■ **Edit difference data**
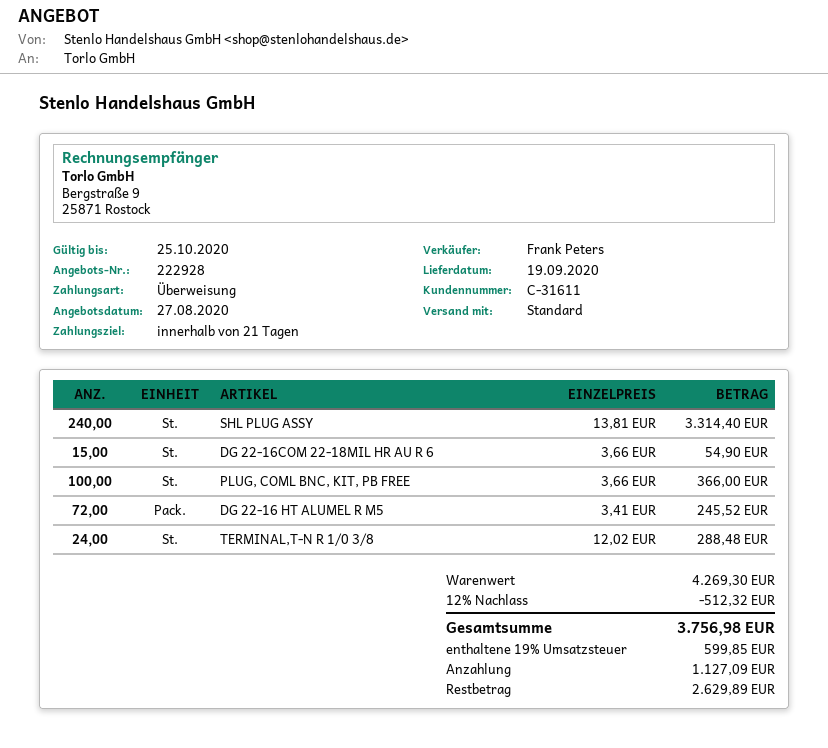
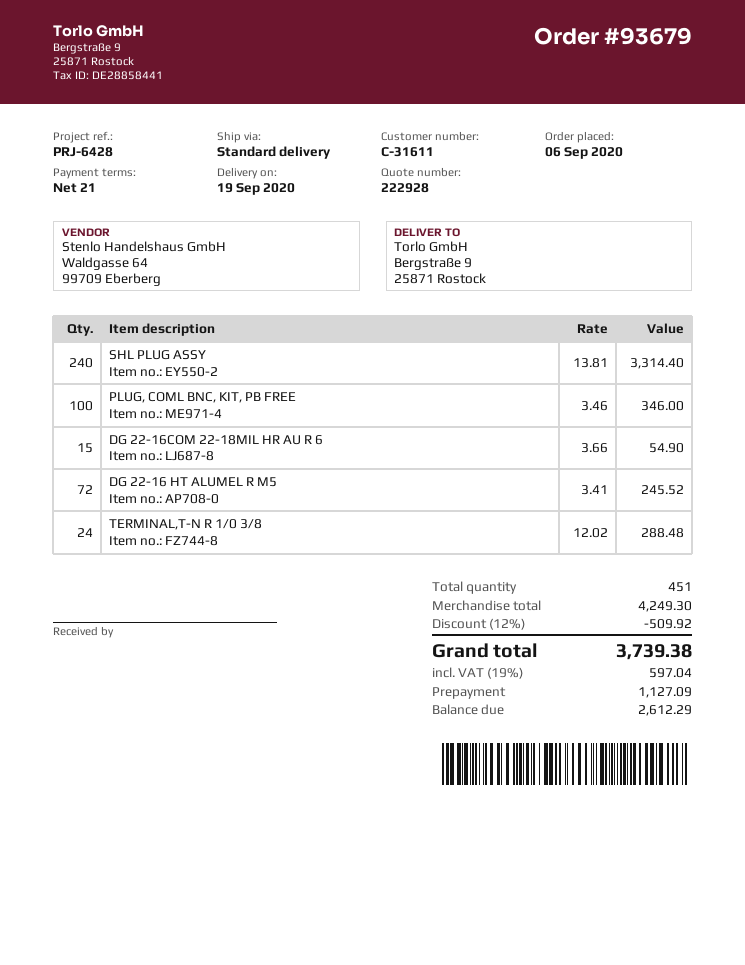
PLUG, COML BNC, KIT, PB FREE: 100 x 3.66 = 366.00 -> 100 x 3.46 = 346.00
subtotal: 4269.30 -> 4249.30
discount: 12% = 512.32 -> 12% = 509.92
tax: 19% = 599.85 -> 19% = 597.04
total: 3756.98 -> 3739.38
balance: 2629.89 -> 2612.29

==

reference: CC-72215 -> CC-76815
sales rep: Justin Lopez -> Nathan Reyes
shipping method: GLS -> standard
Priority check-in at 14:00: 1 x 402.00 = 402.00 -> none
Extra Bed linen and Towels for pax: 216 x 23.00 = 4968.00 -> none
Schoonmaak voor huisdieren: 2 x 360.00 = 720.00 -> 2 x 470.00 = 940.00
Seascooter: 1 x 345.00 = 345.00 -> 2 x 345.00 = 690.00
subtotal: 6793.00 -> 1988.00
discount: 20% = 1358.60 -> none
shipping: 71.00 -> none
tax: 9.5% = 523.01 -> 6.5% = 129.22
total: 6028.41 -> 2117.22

■ **WORK ORDER**
Using the data above, repeat exactly the lines that begin at the line with "PLUG, COML BNC, KIT, PB" and end at the line with "balance: 2629.89 -> 2612.29", both ends included.

■ **REPLY TO THE TASK**
PLUG, COML BNC, KIT, PB FREE: 100 x 3.66 = 366.00 -> 100 x 3.46 = 346.00
subtotal: 4269.30 -> 4249.30
discount: 12% = 512.32 -> 12% = 509.92
tax: 19% = 599.85 -> 19% = 597.04
total: 3756.98 -> 3739.38
balance: 2629.89 -> 2612.29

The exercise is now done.